Records from a collection:
=== Section Start ===

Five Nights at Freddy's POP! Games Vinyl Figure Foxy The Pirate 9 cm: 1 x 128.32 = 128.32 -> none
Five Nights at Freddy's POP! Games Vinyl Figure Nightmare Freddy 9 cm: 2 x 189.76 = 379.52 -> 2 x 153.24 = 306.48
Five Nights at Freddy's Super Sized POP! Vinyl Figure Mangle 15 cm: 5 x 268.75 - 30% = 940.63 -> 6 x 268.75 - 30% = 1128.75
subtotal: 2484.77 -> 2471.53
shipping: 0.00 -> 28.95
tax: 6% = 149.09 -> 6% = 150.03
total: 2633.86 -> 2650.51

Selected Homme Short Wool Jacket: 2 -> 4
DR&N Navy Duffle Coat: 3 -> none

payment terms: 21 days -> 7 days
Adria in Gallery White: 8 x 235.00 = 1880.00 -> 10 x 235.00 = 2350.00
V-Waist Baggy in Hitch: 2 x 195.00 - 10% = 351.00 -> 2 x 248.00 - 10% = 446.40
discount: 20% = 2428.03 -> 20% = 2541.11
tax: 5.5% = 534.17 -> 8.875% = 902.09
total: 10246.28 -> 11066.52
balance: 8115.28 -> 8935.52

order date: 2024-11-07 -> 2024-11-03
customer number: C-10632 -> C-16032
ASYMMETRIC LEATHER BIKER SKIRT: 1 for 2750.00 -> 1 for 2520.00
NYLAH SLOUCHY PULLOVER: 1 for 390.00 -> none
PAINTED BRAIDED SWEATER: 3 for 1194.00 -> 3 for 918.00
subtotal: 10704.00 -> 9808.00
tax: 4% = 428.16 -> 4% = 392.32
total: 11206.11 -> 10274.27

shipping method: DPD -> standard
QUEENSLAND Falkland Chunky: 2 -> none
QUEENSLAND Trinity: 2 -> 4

=== Section End ===

TASK OBJECTIVE. What you return should be the lines from the beginning of the records through the one that contains "Five Nights at Freddy's POP! Games Vinyl Figure Nightmare", repeated exactly and with no additions.

COMPLETED TASK.
Five Nights at Freddy's POP! Games Vinyl Figure Foxy The Pirate 9 cm: 1 x 128.32 = 128.32 -> none
Five Nights at Freddy's POP! Games Vinyl Figure Nightmare Freddy 9 cm: 2 x 189.76 = 379.52 -> 2 x 153.24 = 306.48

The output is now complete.